**What to work on:**
Answer with one number only, the count of lines in the material below that hold "ascending".

**Exercise materials:**
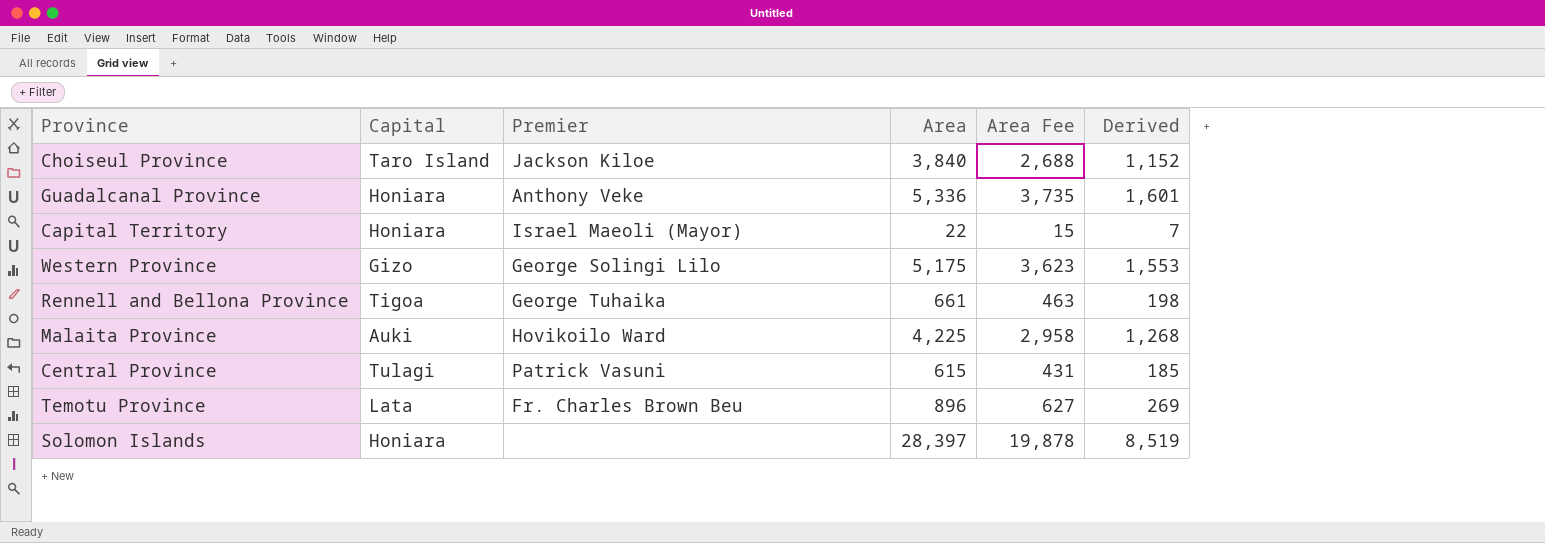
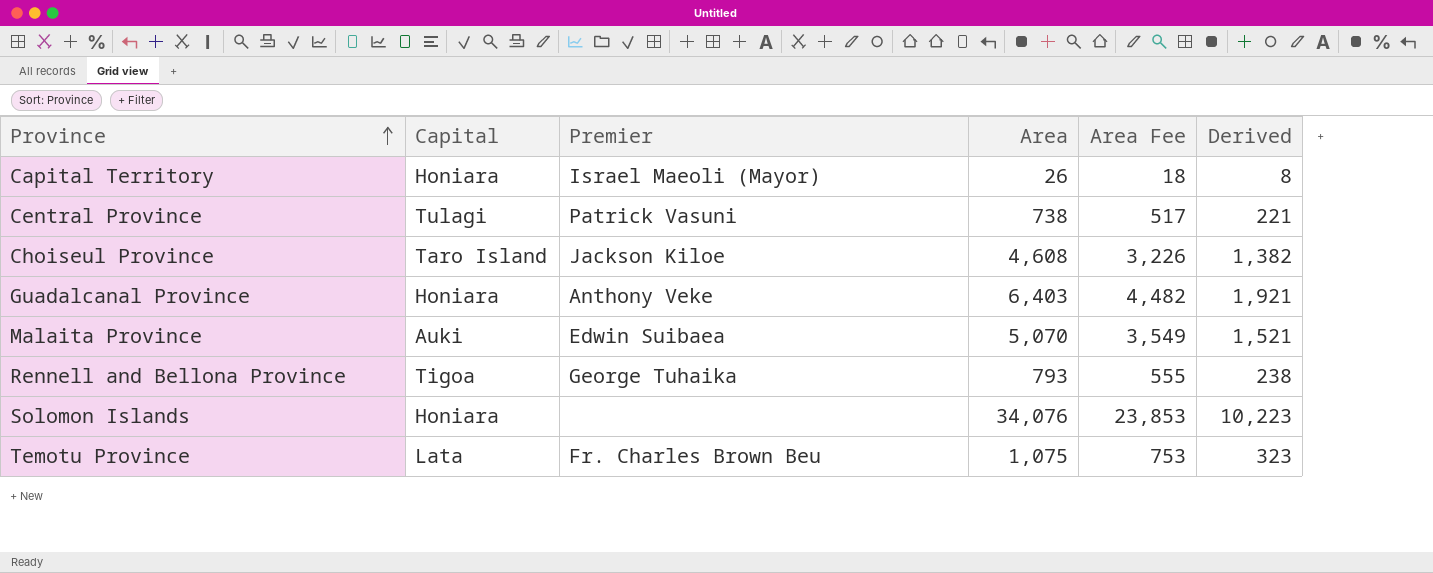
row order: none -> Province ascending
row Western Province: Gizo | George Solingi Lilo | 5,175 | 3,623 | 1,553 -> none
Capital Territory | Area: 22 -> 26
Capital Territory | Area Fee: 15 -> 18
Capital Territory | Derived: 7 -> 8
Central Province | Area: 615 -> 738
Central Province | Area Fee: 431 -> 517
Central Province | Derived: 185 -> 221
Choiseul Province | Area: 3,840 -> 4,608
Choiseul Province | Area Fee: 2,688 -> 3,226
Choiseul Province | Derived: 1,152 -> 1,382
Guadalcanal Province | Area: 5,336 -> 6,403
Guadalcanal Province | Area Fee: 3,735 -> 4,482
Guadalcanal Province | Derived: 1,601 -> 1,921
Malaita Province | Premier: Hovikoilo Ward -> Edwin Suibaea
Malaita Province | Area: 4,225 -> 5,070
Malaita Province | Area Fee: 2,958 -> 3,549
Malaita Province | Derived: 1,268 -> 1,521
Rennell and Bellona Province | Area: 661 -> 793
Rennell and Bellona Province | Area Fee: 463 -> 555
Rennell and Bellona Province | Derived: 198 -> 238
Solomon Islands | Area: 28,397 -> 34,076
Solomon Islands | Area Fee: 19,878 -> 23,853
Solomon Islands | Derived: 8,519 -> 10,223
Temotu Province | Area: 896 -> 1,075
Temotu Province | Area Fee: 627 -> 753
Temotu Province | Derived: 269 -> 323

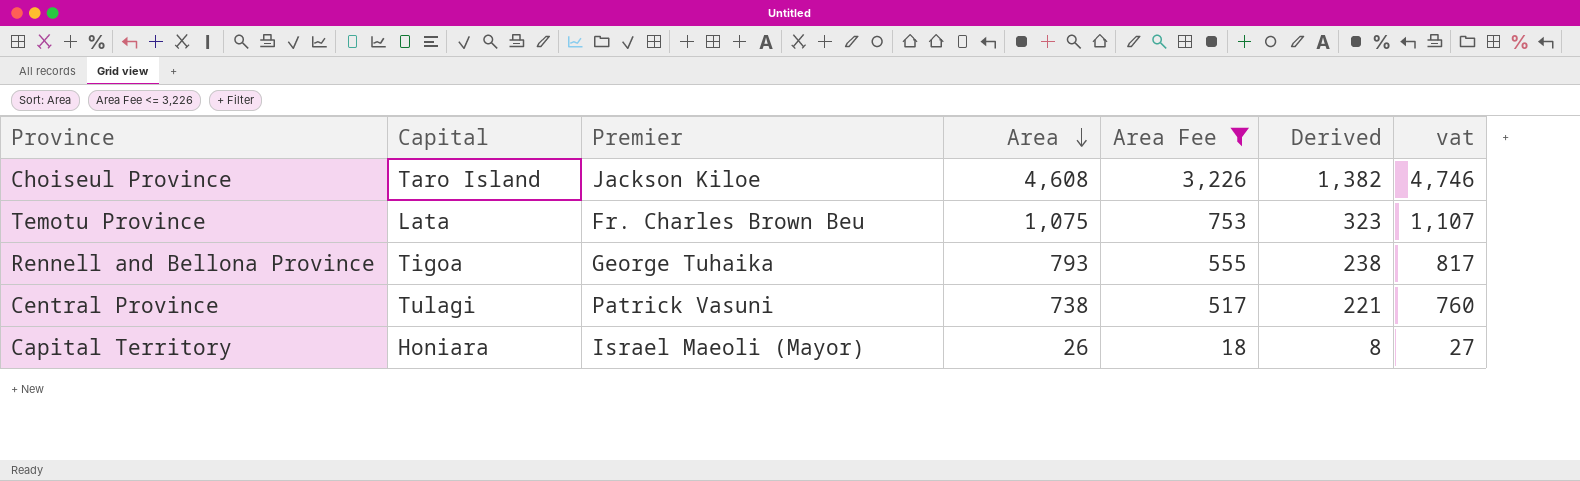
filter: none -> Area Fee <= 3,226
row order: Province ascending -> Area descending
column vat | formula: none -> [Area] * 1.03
==
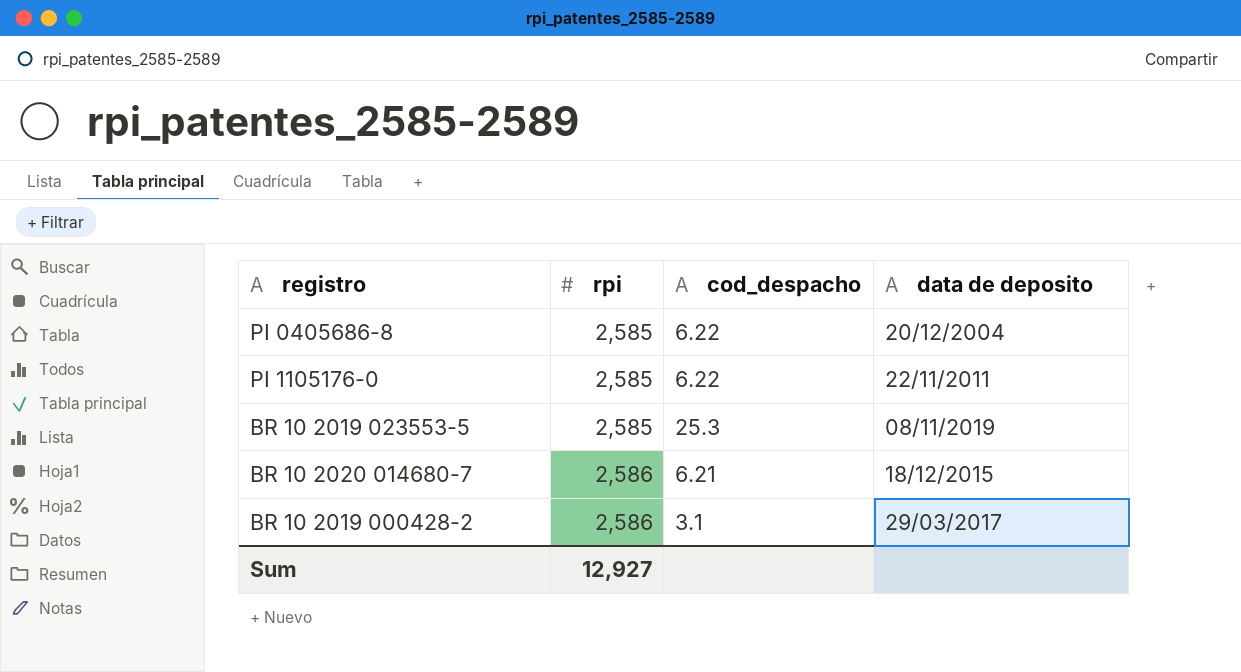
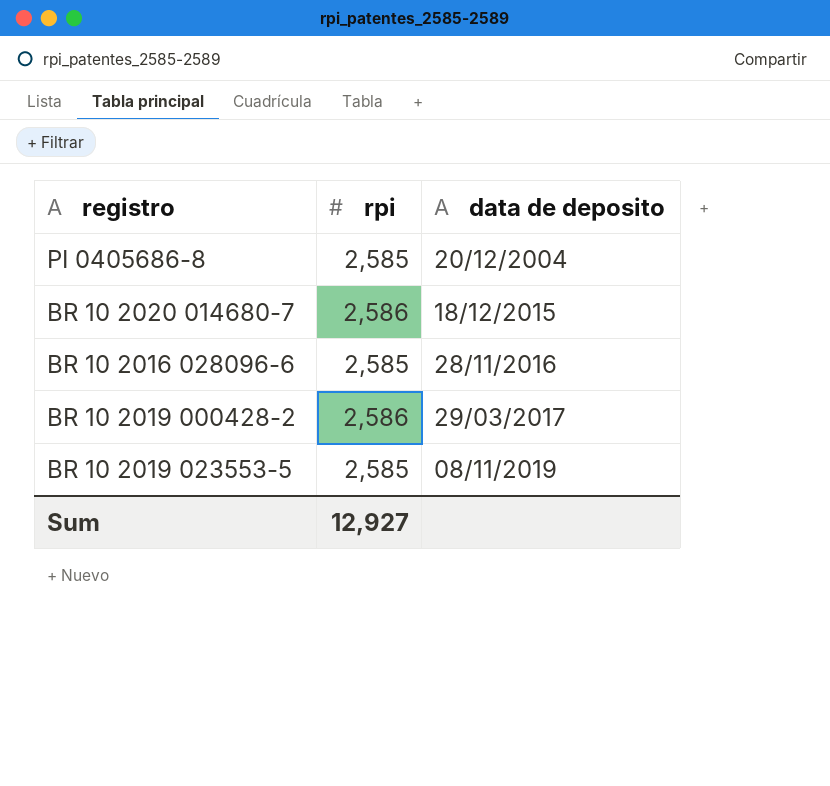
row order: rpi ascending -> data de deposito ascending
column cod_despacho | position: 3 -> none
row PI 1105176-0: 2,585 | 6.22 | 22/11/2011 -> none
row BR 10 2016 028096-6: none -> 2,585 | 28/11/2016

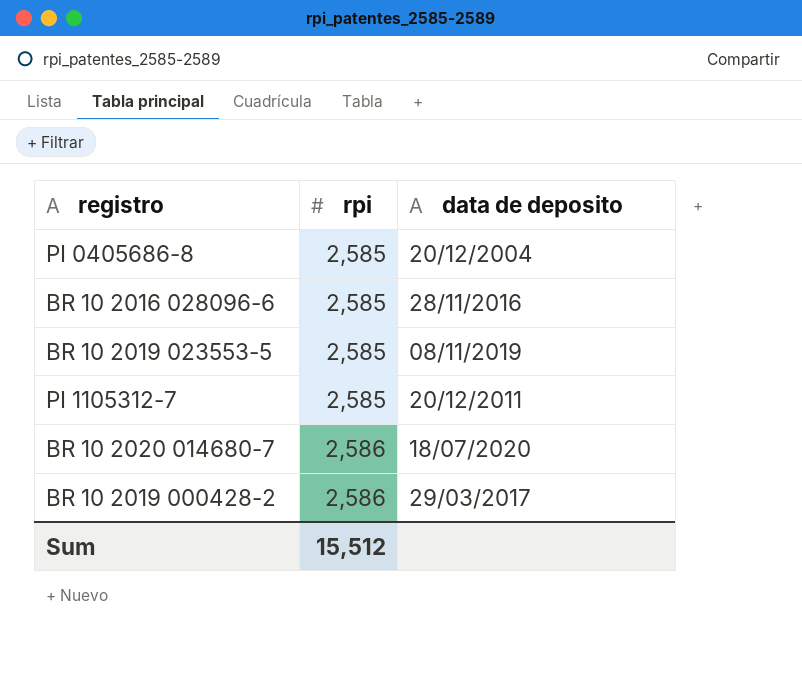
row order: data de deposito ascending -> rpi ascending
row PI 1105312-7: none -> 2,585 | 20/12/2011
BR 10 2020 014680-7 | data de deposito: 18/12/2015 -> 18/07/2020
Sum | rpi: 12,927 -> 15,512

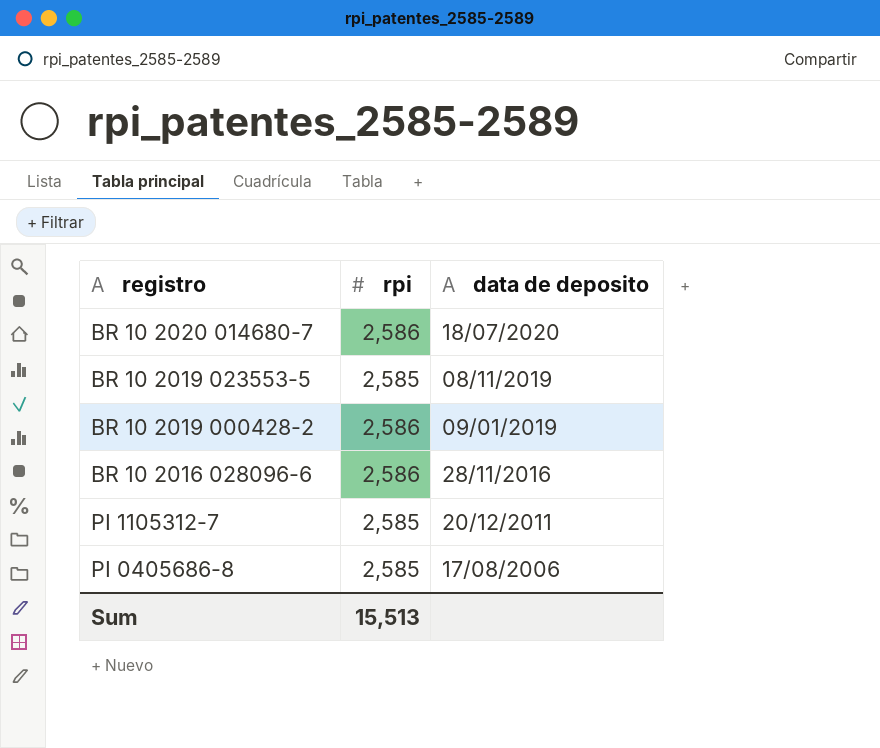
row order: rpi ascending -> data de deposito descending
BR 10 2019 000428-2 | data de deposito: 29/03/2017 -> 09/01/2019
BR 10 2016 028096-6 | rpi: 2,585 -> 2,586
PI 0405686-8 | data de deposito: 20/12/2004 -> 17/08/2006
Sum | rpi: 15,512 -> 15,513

**Reply:**
5